Лишь имена действующих в мифе лиц обыкновенно остаются надолго неизвестными, если они общеупотребительны на данном языке. А иначе они претерпевают только единичную порчу в момент своего перехода на тот язык, на котором до нас дошли с чужого ему наречия. Так еврейское Иешуа по-русски перешло в Иисуса, по-французски в Жезю, и т.д., и т.д., но здесь фонетические законы, обусловливающие изменения чуждых данному языку звуковых сочетаний, при их проникновении в него и с иного языка, позволяют восстановить весь путь этого имени по земной поверхности и самое место его возникновения в том лингвистическом бассейне, где оно получает — вместо бессмысленного набора звуков — осмысленное значение.
Вот почему ономастическое исследование всякого исторического сказания должно лежать в основе его научного изучения, и лишь затем должно рассматриваться содержание данного сказания в соответствии с тем, что уже дала нам для него ономастика и притом в соответствии с географическими и экономическими возможностями. А пока ономастика не выяснена, исследование мифа или предания не может считаться законченным, если даже с географической и экономической стороны нет против него возражений.

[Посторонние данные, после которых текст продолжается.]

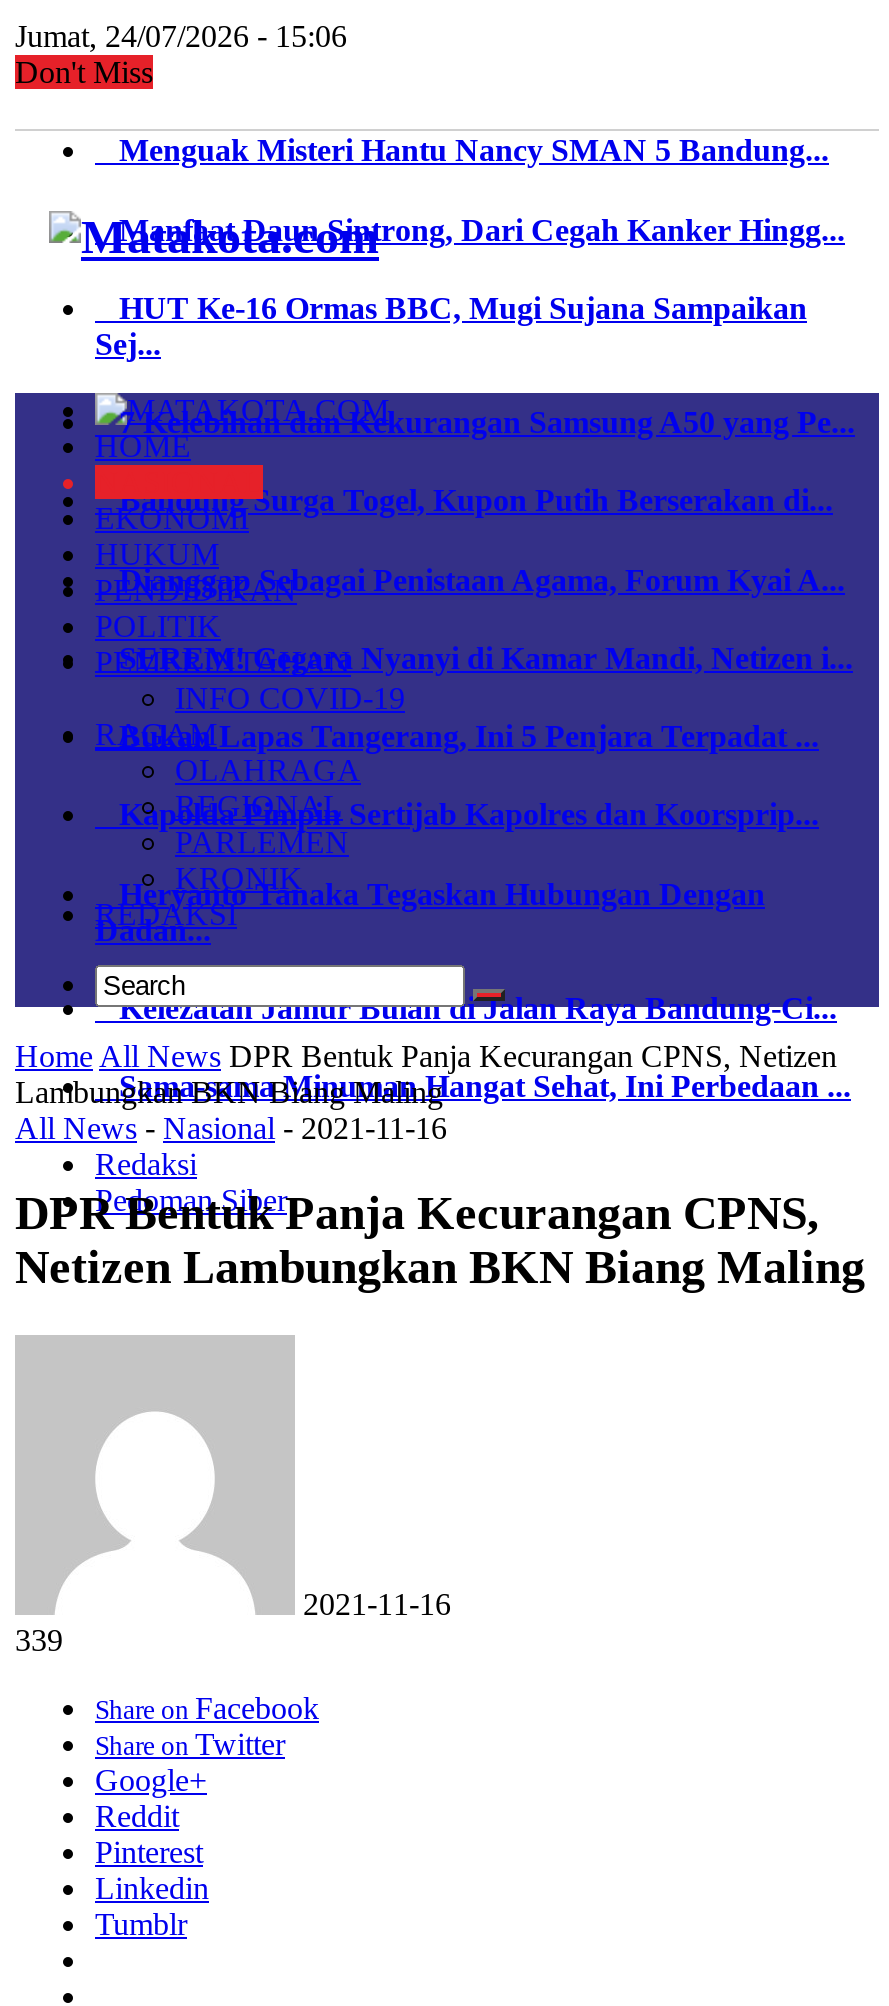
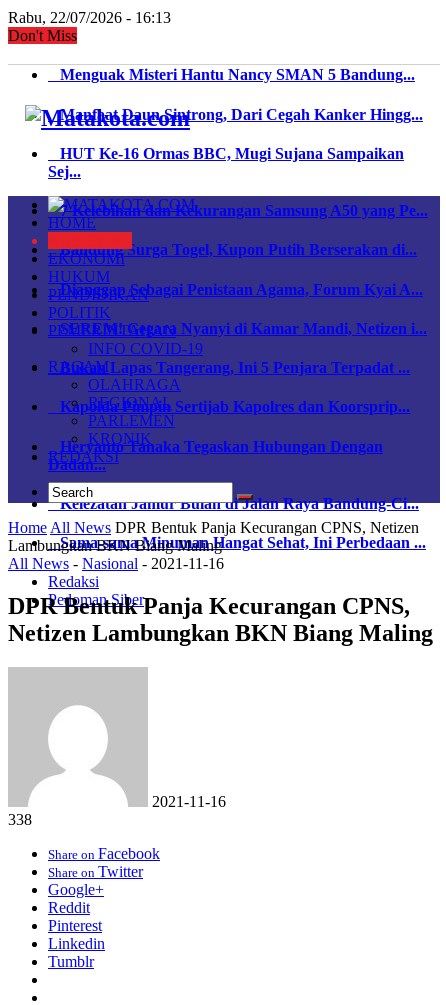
- Jumat, 24/07/2026 - 15:06
+ Rabu, 22/07/2026 - 16:13

- 339
+ 338
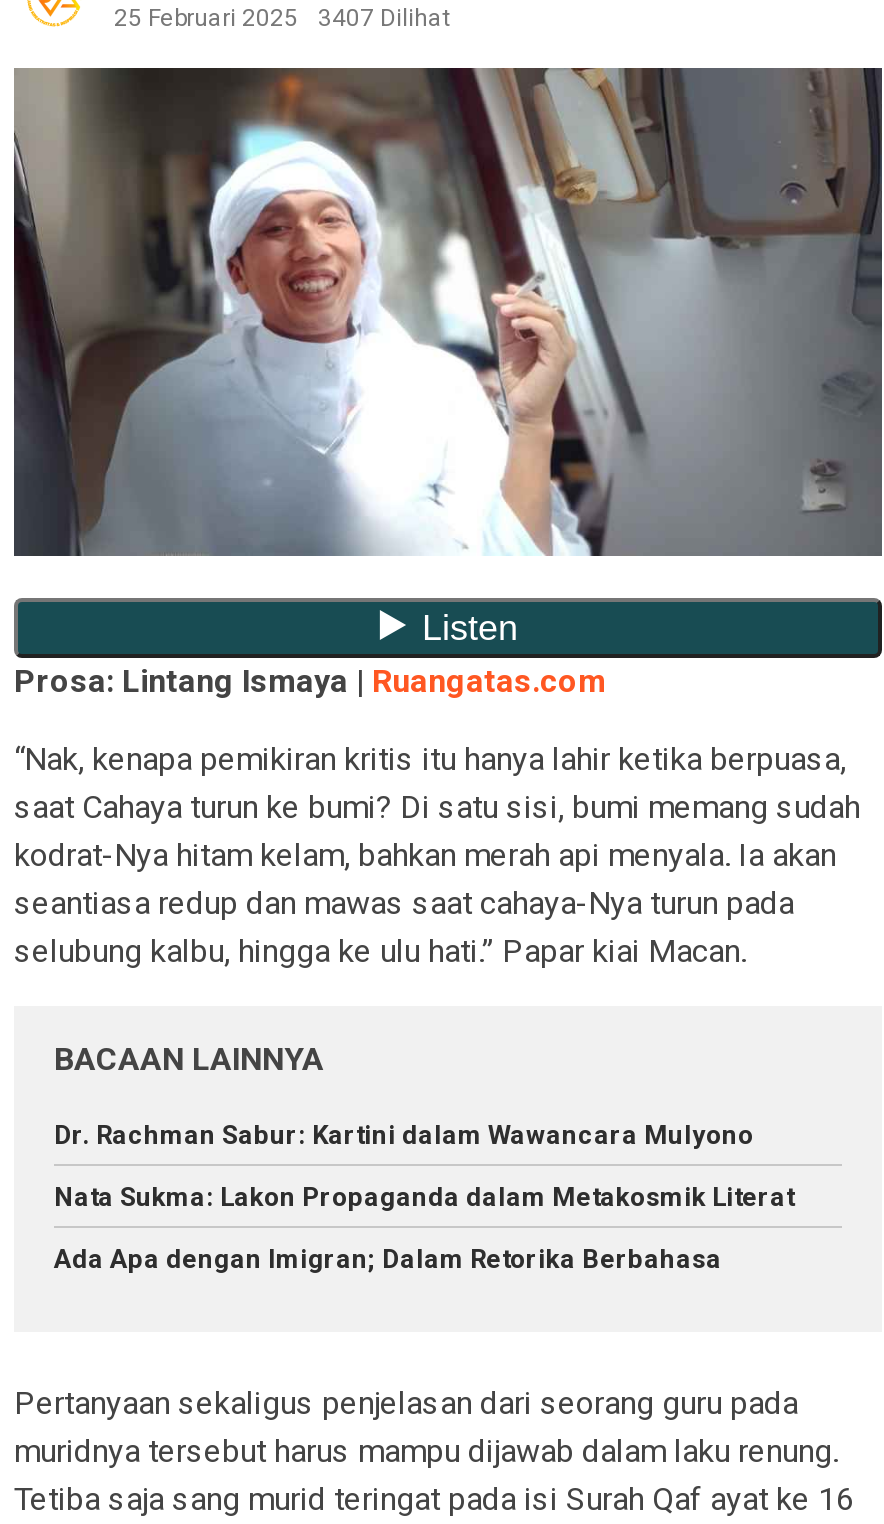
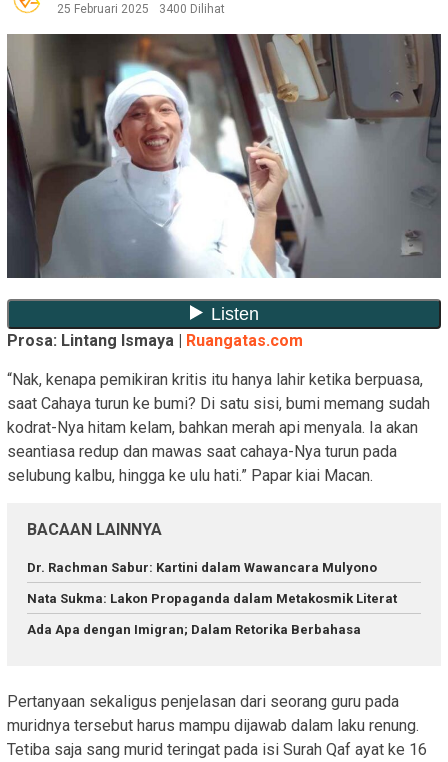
- 25 Februari 2025 3407 Dilihat
+ 25 Februari 2025 3400 Dilihat
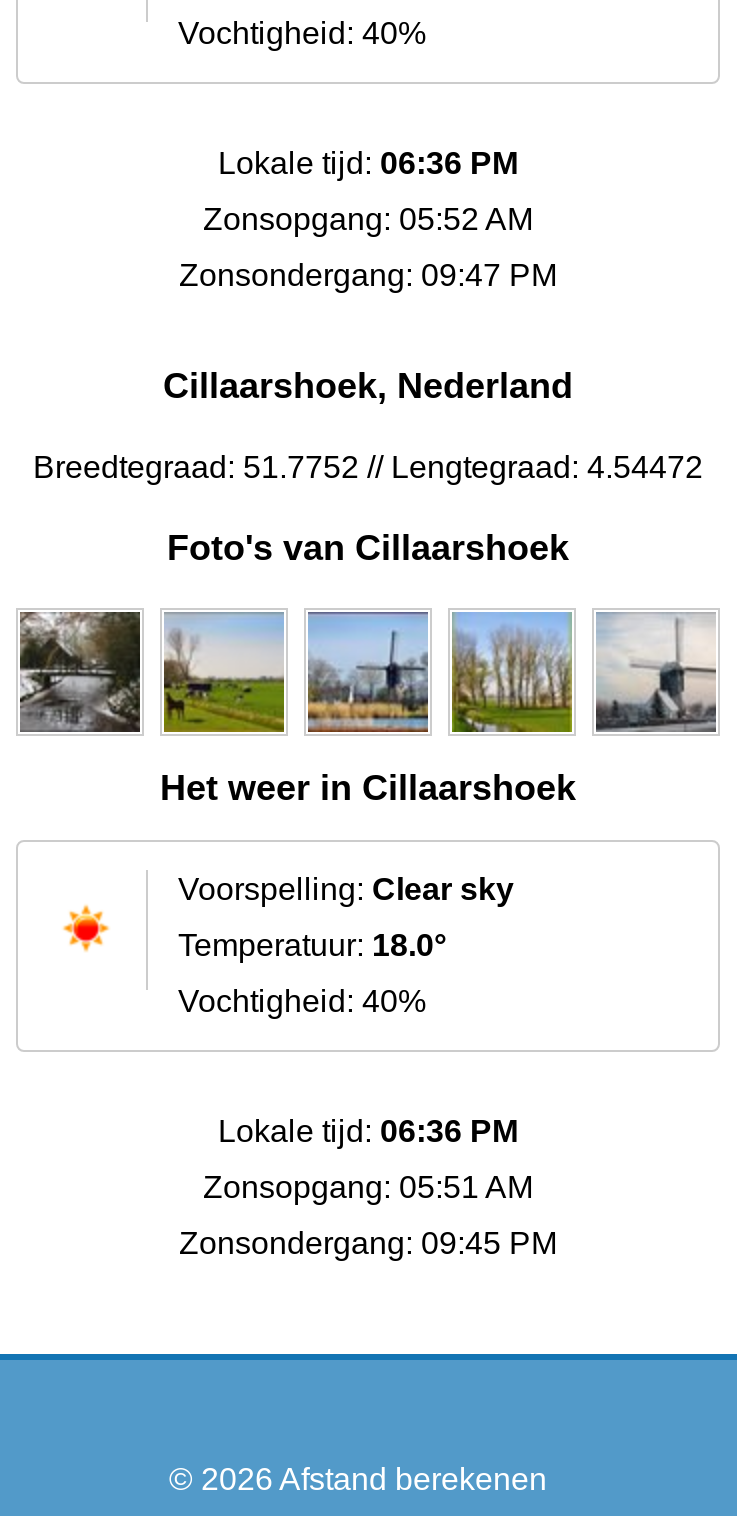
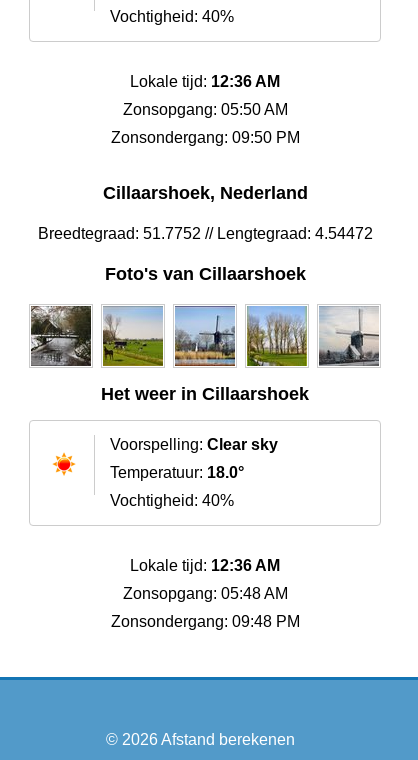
- Lokale tijd: 06:36 PM
+ Lokale tijd: 12:36 AM

- Zonsopgang: 05:52 AM
+ Zonsopgang: 05:50 AM

- Zonsondergang: 09:47 PM
+ Zonsondergang: 09:50 PM

- Lokale tijd: 06:36 PM
+ Lokale tijd: 12:36 AM

- Zonsopgang: 05:51 AM
+ Zonsopgang: 05:48 AM

- Zonsondergang: 09:45 PM
+ Zonsondergang: 09:48 PM
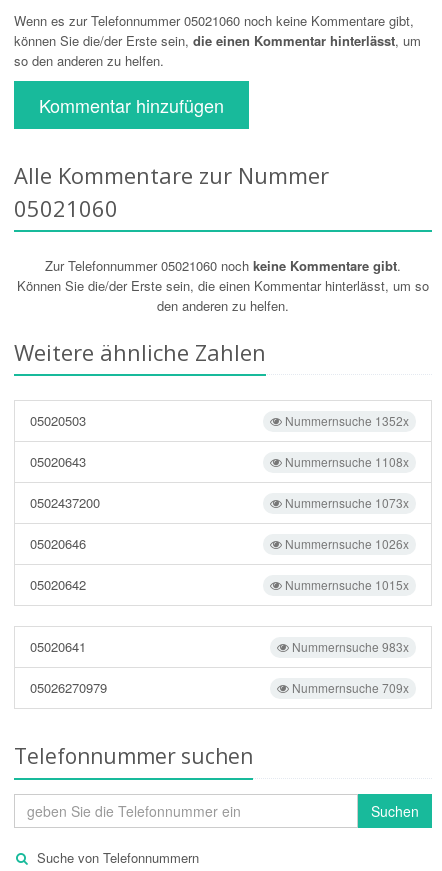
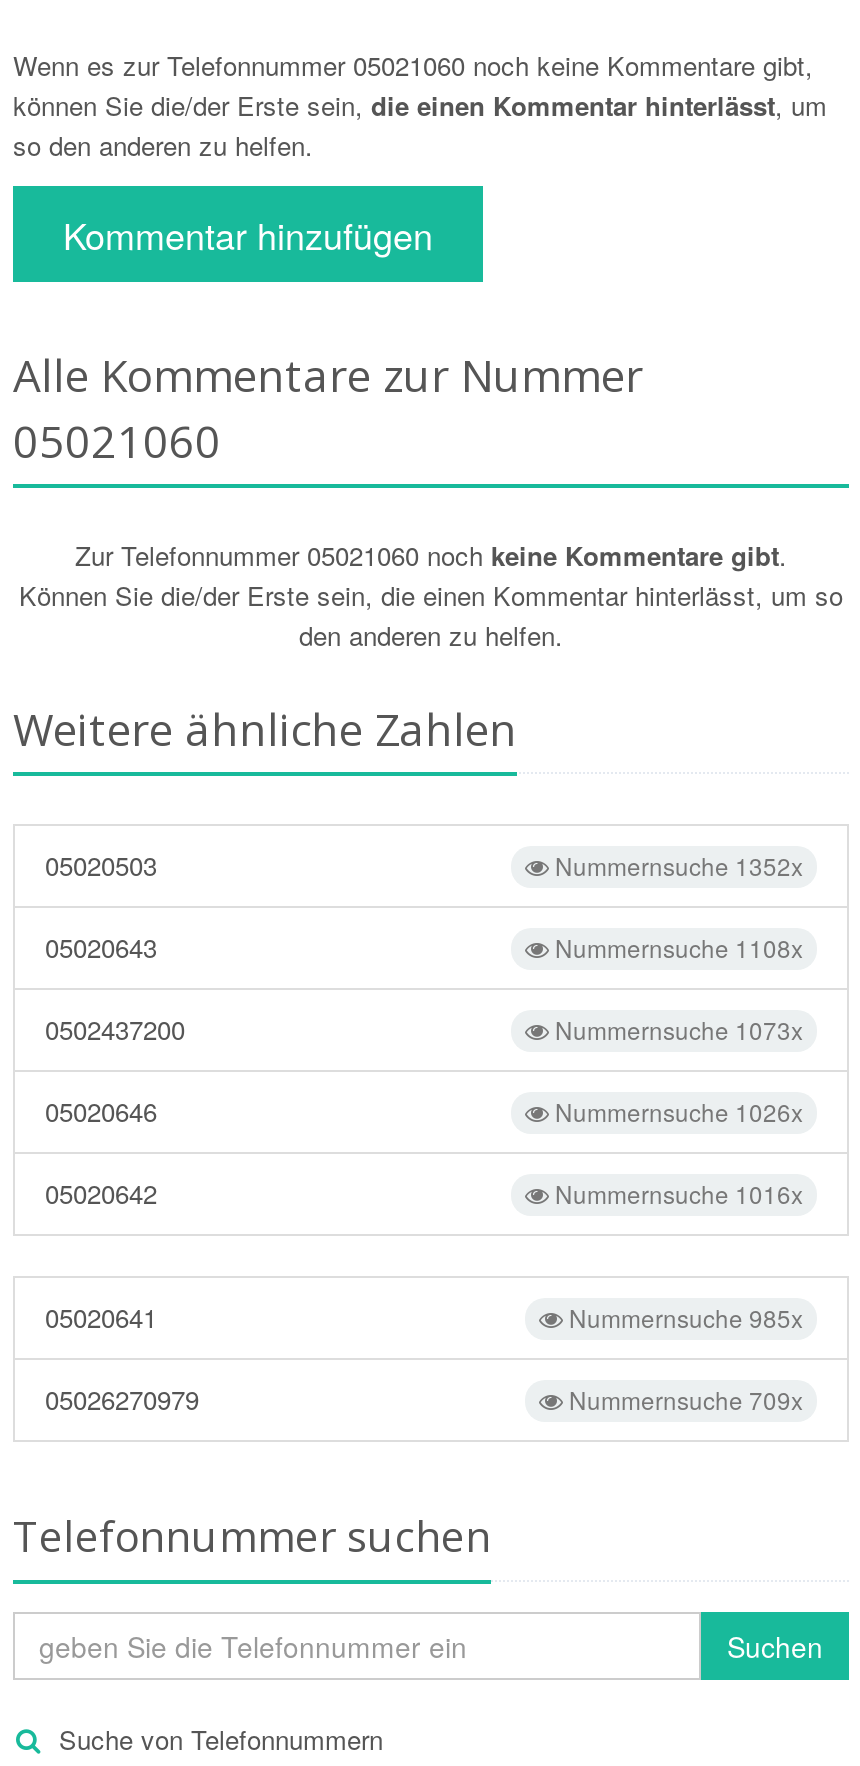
- Nummernsuche 1015x
+ Nummernsuche 1016x

- Nummernsuche 983x
+ Nummernsuche 985x
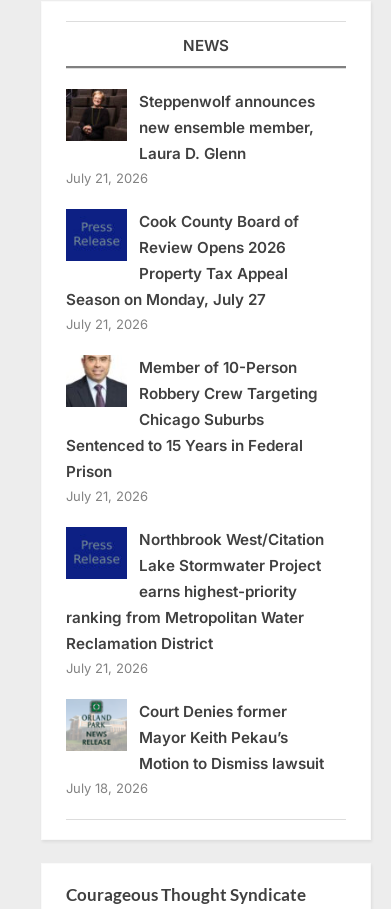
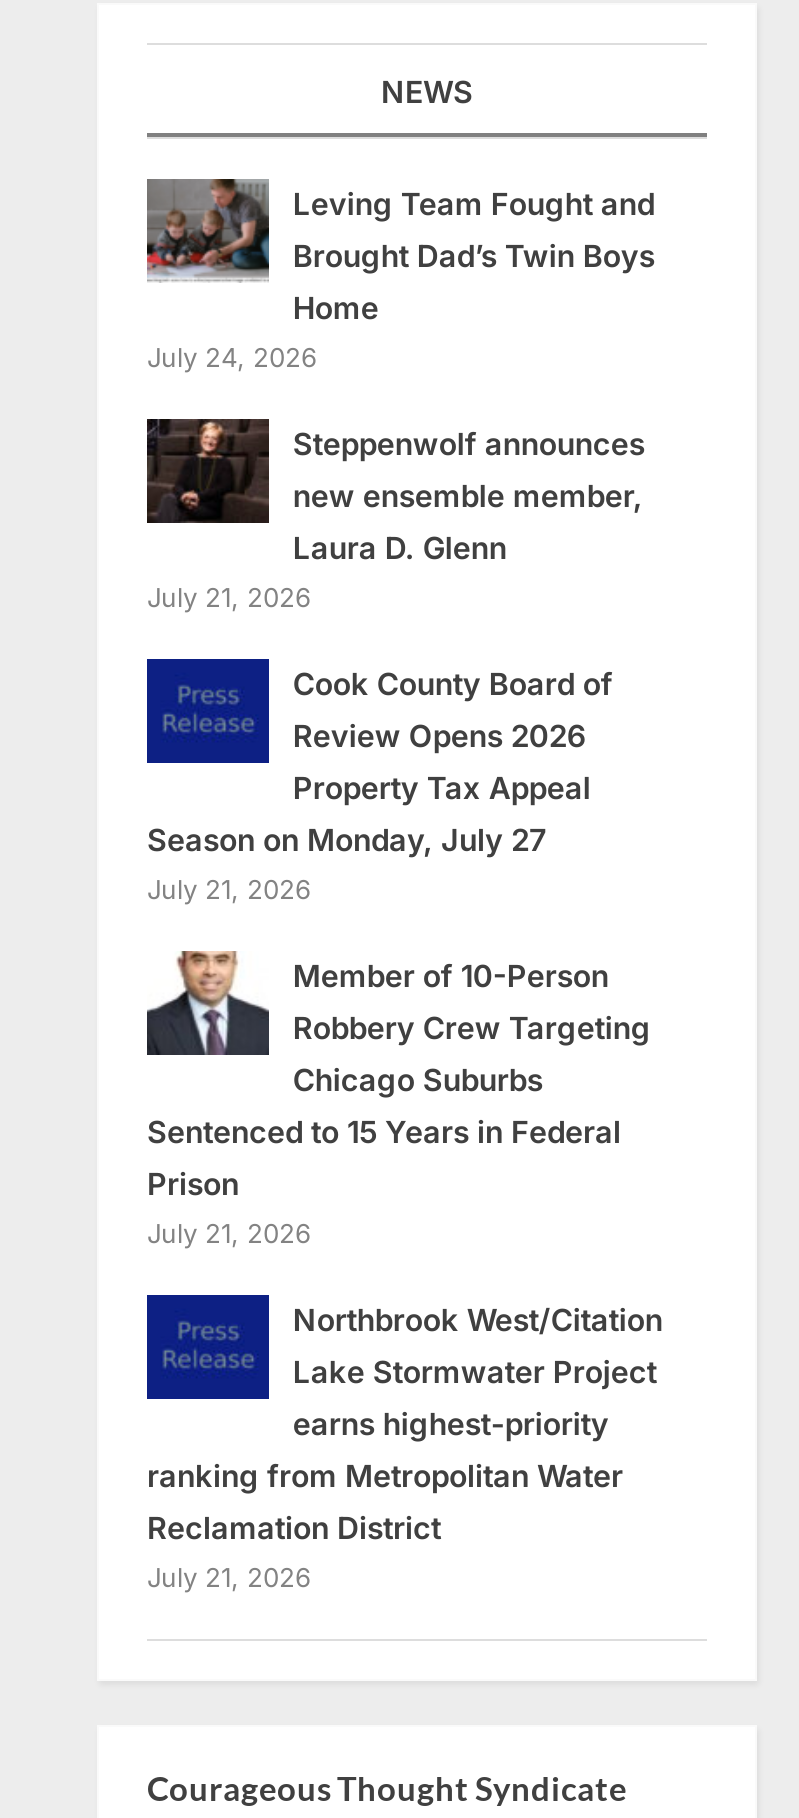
+ [image]
+ Leving Team Fought and
+ Brought Dad’s Twin Boys
+ Home
+ July 24, 2026

moved down: [image] | Steppenwolf announces | new ensemble member, | ... | Reclamation District | July 21, 2026

- [image]
- Court Denies former
- Mayor Keith Pekau’s
- Motion to Dismiss lawsuit
- July 18, 2026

Возьмем хотя бы скифов. Геродот в своей «Истории», которая, как я уже показывал, принадлежит не ранее как к эпохе гуманизма в Западной Европе, помещал их страну на место нынешней Украины между Доном и Дунаем и столицу их великого князя помещал в местности Эр Рас, на реке Ворисфене, т. е. текущей с севера, что и подходит вполне к Днепру, на берегу которого стоит Киев. Их профессией, — говорит он, — была война, т. е. совсем, как у крестоносцев XIII века, самое имя их скифы, или правильнее скиты имеет осмысленное значение только по-русски и значит «скитающиеся люди», и притом не без религиозного оттенка, так как скитами же называли и пристанища ходячих проповедников христианства. Бога отца скифы называли по-латыни папеем и поклонялись, — говорят нам, — еще и огню, хотя и можно догадаться, что с огнем тут смешали по созвучию, как и у индусов, агнца, символа созвездия овна и апокалиптического Христа, которого проповедывали и крестоносцы. Они, — говорят нам, — (как и крестоносцы) десятка на два лет завоевали и Месопотамию, и Сирию, и Палестину вплоть до Египта и были изгнаны оттуда Киак-Саром, т. е. Панцырь-царем [134] . Вся разница тут только во времени. С обычной точки зрения скифы исчезли без следа еще в первые века нашей Эры, а крестоносцы появились через полторы тысячи лет после них. Но вот, — представьте себе! — в «Истории Ромаев» Никифора Грегораса [135] сообщается о договоре, который заключил «начальник скифов» «с генуэзцами»! Значит, скифы воскресли после полуторатысячилетнего небытия во время крестовых походов. Вот так странный ренессанс (!), и не проще ли считать Геродотовых доисторических скифов за чистый миф, навеянный скитавшимися рыцарями XIII века? И об этом удивительном ренессансе скифов говорит не один Никифор Грегорас. Вот, например, и Гейд в своей «Истории Левантийской торговли в средние века» [136] говорит о «северных скифах Чингис-хана» и что под татарами надо понимать скифов южной России того же времени...
134
Куляком по-среднеазиатски и до сих пор называется панцырь, a cap — значит царь.
135
в 38 книгах. Охватывает период крестовых походов от 1204 до 1359 года.
136
Heid W. Geschichte des Levante handels in Mittelalter. Leipzig, 1879.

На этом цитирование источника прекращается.